В комнате, где кроме Зимича храпели еще трое путешественников, окно было затянуто пузырем, и ветер всю ночь стучал тяжелым ставнем, поддувая в щели. Зимич кутался в тонкое плохо простеганное одеяло и стучал зубами. Доски узкой постели были для вида прикрыты тонюсеньким соломенным тюфяком, а подушка, набитая сеном, колола ухо. Зимич уснул не сразу, убеждая себя в том, что мужчине не пристало бояться трудностей. Но болели разбитые ноги, ныла уставшая спина, от холода сводило живот и выворачивало суставы. Впрочем, на постоялом дворе очень быстро — за несколько часов до рассвета — наступило утро.

Перед выходом (а хозяин намекал, что после полудня наступит новый день, за который надо будет заплатить) Зимич предложил хозяину свои сапоги и полушубок — по сходной цене, — но тот был согласен только на обмен: сапоги на сапоги, полушубок на полушубок. Это бобровый полушубок, который весит считанные лоты? Обшитый темно-синим бархатом? На собачью шубу, тяжеленную и засаленную, с протертым пегим мехом внутри? Зимич не любил вымогателей, плюнул хозяину под ноги и пошел своей дорогой.

Через полчаса он уже жалел об этом, но продолжал сжимать зубы и идти вперед. Только получалось у него слишком медленно: за ночь он толком не отдохнул и не согрелся, сбитые ноги распухли и едва влезли в сапоги.

Охотники нагнали его в двух лигах от постоялого двора, на повороте дороги. Их было много: с десяток мужчин, а с ними женщины и детишки. Три лошади, запряженные в телеги, везли малышей и немногочисленный охотничий скарб. Зимич посторонился, пропуская их вперед, но двое молодых парней отделились от своих и подошли к нему поближе.

— Здорово, студент. — Тот, что постарше, смерил Зимич взглядом.

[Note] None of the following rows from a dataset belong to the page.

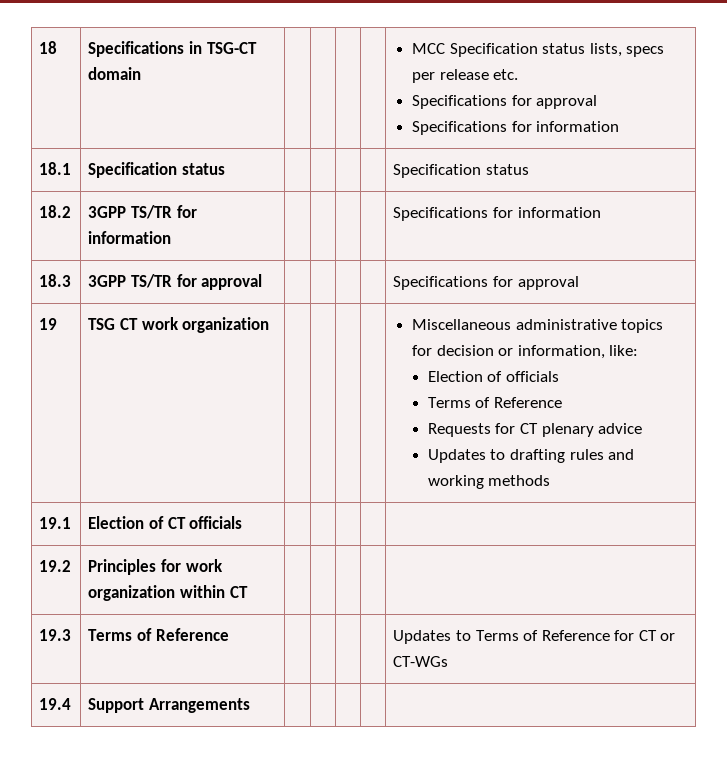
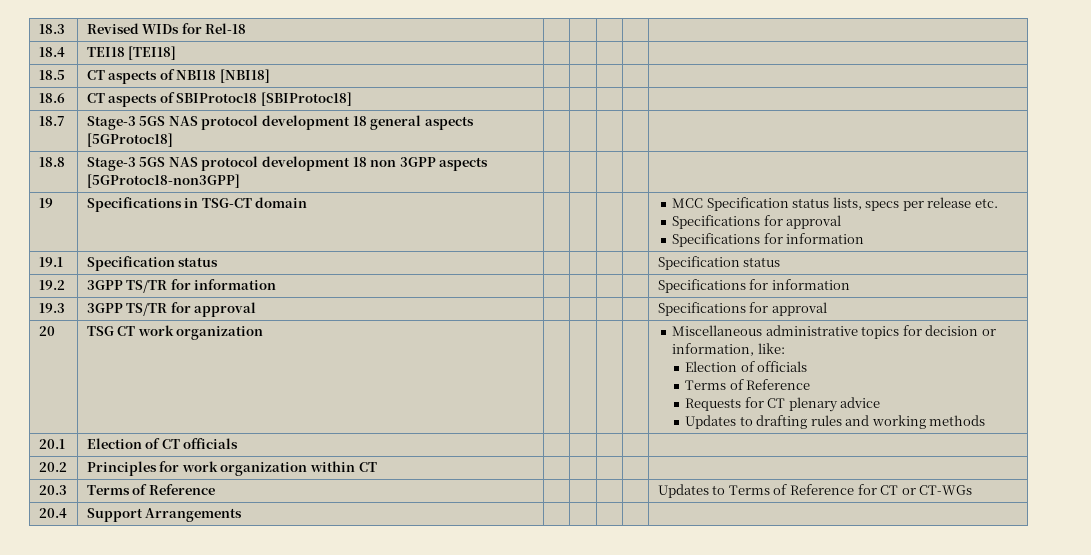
- 18 | Specifications in TSG-CT domain | | | | | MCC Specification status lists, specs per release etc.
+ 18.3 | Revised WIDs for Rel-18 | | | | |
+ 18.4 | TEI18 [TEI18] | | | | |
+ 18.5 | CT aspects of NBI18 [NBI18] | | | | |
+ 18.6 | CT aspects of SBIProtoc18 [SBIProtoc18] | | | | |
+ 18.7 | Stage-3 5GS NAS protocol development 18 general aspects [5GProtoc18] | | | | |
+ 18.8 | Stage-3 5GS NAS protocol development 18 non 3GPP aspects [5GProtoc18-non3GPP] | | | | |
+ 19 | Specifications in TSG-CT domain | | | | | MCC Specification status lists, specs per release etc.
- 18.1 | Specification status | | | | | Specification status
+ 19.1 | Specification status | | | | | Specification status
- 18.2 | 3GPP TS/TR for information | | | | | Specifications for information
+ 19.2 | 3GPP TS/TR for information | | | | | Specifications for information
- 18.3 | 3GPP TS/TR for approval | | | | | Specifications for approval
+ 19.3 | 3GPP TS/TR for approval | | | | | Specifications for approval
- 19 | TSG CT work organization | | | | | Miscellaneous administrative topics for decision or information, like:
+ 20 | TSG CT work organization | | | | | Miscellaneous administrative topics for decision or information, like:
- 19.1 | Election of CT officials | | | | |
+ 20.1 | Election of CT officials | | | | |
- 19.2 | Principles for work organization within CT | | | | |
+ 20.2 | Principles for work organization within CT | | | | |
- 19.3 | Terms of Reference | | | | | Updates to Terms of Reference for CT or CT-WGs
+ 20.3 | Terms of Reference | | | | | Updates to Terms of Reference for CT or CT-WGs
- 19.4 | Support Arrangements | | | | |
+ 20.4 | Support Arrangements | | | | |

— И тебе не болеть, — угрюмо ответил Зимич. Охотники не производили впечатления голодных и изможденных, были хорошо и тепло одеты: наверняка давно вернулись в Лес, а теперь встречали из города своих родичей.

— Не забыл, как летом помоями нас поливал?

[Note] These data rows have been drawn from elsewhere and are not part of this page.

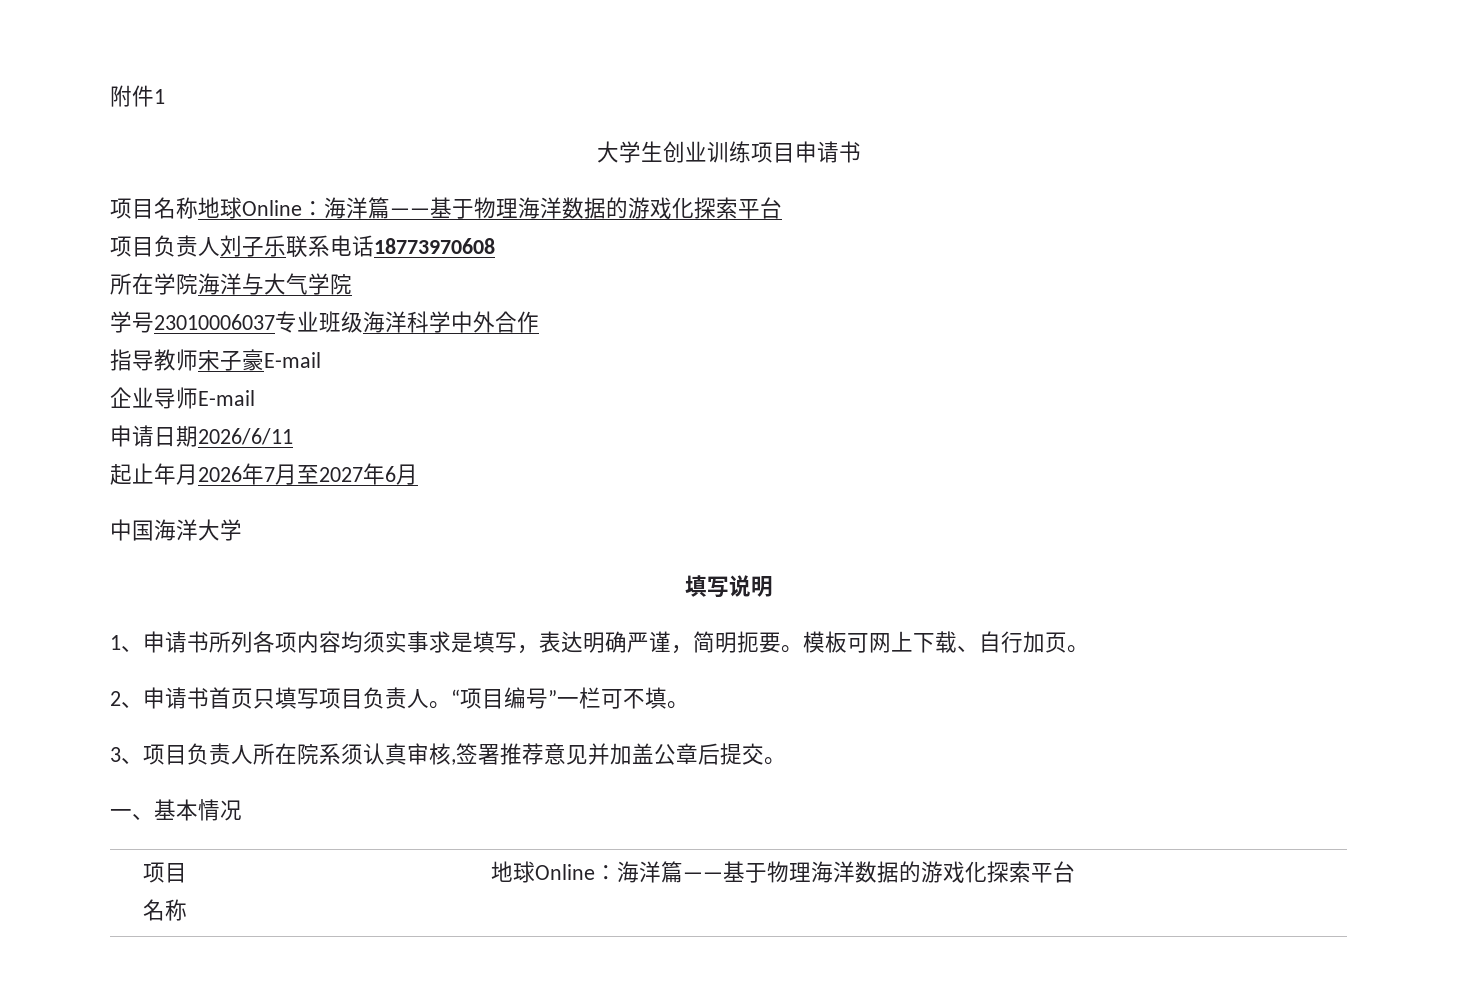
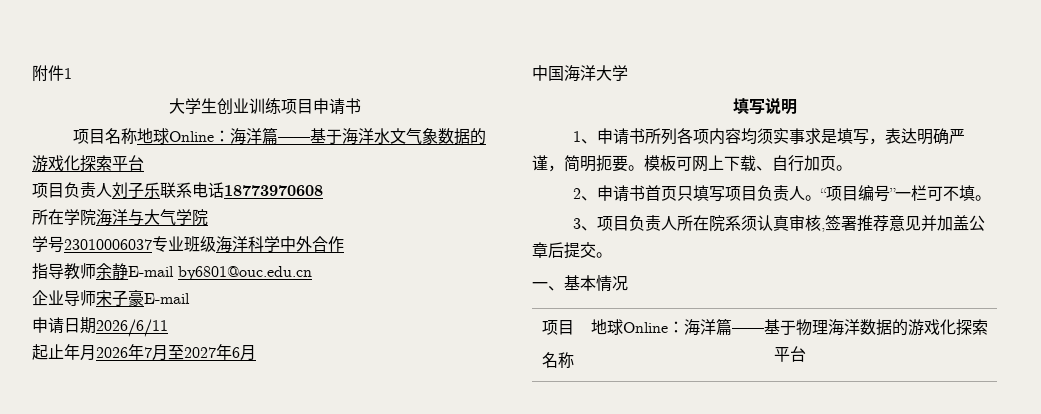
- 项目名称地球Online：海洋篇——基于物理海洋数据的游戏化探索平台
+ 项目名称地球Online：海洋篇——基于海洋水文气象数据的游戏化探索平台
- 指导教师宋子豪E-mail
+ 指导教师余静E-mail by6801@ouc.edu.cn
- 企业导师E-mail
+ 企业导师宋子豪E-mail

Глупо было бы оправдываться.

— Го́йко, Жарко́! — окликнул их старший из охотников. — Мы ждать не будем.

— Сейчас. Разберемся со студентом, — скроив презрительную мину, ответил один из парней и начал расстегивать полушубок. Зимич не надеялся на честный поединок, но второй противник стоял неподвижно.

— Эй, петухи! — крикнула с телеги женщина. — Нашли время!